━━━━━ DATA PROVIDED ━━━━━

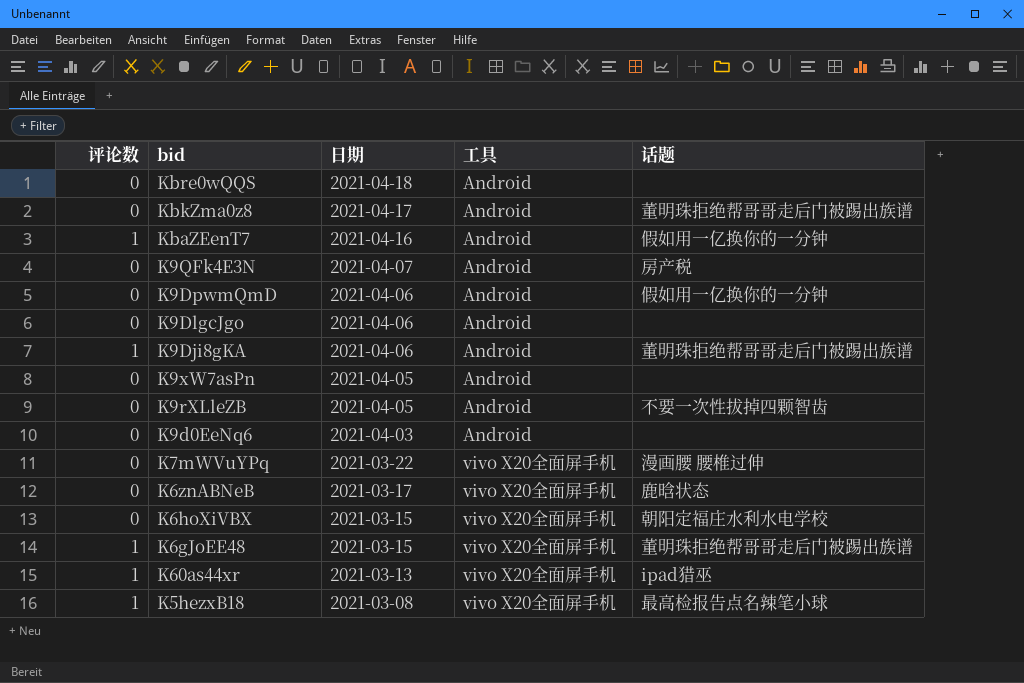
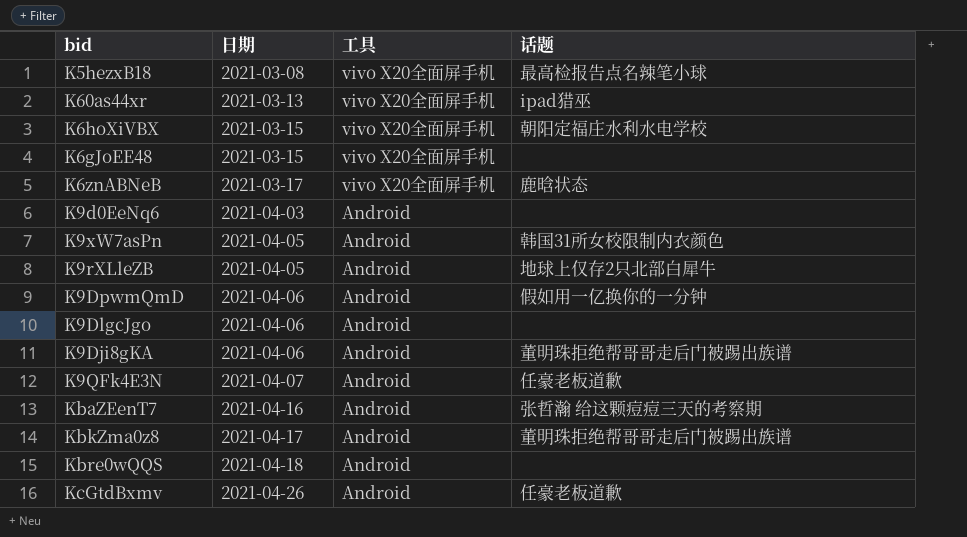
row order: 日期 descending -> 日期 ascending
column 评论数 | position: 1 -> none
row K7mWVuYPq: 0 | 2021-03-22 | vivo X20全面屏手机 | 漫画腰 腰椎过伸 -> none
K6gJoEE48 | 话题: 董明珠拒绝帮哥哥走后门被踢出族谱 -> none
K9xW7asPn | 话题: none -> 韩国31所女校限制内衣颜色
K9rXLleZB | 话题: 不要一次性拔掉四颗智齿 -> 地球上仅存2只北部白犀牛
K9QFk4E3N | 话题: 房产税 -> 任豪老板道歉
KbaZEenT7 | 话题: 假如用一亿换你的一分钟 -> 张哲瀚 给这颗痘痘三天的考察期
row KcGtdBxmv: none -> 2021-04-26 | Android | 任豪老板道歉

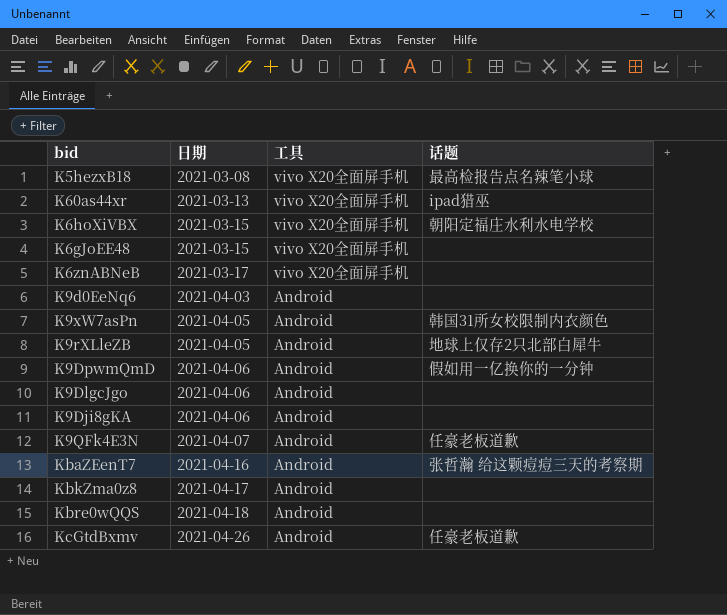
K6znABNeB | 话题: 鹿晗状态 -> none
K9Dji8gKA | 话题: 董明珠拒绝帮哥哥走后门被踢出族谱 -> none
KbkZma0z8 | 话题: 董明珠拒绝帮哥哥走后门被踢出族谱 -> none

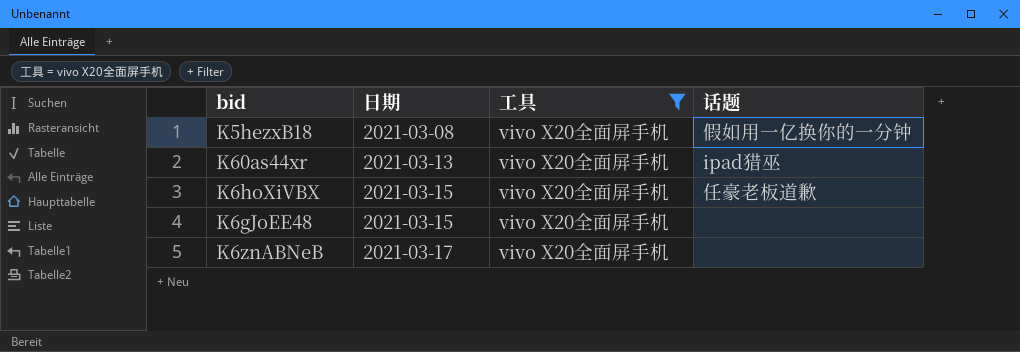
filter: none -> 工具 = vivo X20全面屏手机
K5hezxB18 | 话题: 最高检报告点名辣笔小球 -> 假如用一亿换你的一分钟
K6hoXiVBX | 话题: 朝阳定福庄水利水电学校 -> 任豪老板道歉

━━━━━

• [TASK OBJECTIVE] Starting at the line above that holds "K9QFk4E3N | 话题: 房产税 -> 任豪老板道歉", repeat every line exactly down to and including the line that holds "filter: none -> 工具 = vivo X20全面屏手机", then stop. Do not carry over any pictures.

• [SOLUTION FOR THIS PROBLEM]
K9QFk4E3N | 话题: 房产税 -> 任豪老板道歉
KbaZEenT7 | 话题: 假如用一亿换你的一分钟 -> 张哲瀚 给这颗痘痘三天的考察期
row KcGtdBxmv: none -> 2021-04-26 | Android | 任豪老板道歉

K6znABNeB | 话题: 鹿晗状态 -> none
K9Dji8gKA | 话题: 董明珠拒绝帮哥哥走后门被踢出族谱 -> none
KbkZma0z8 | 话题: 董明珠拒绝帮哥哥走后门被踢出族谱 -> none

filter: none -> 工具 = vivo X20全面屏手机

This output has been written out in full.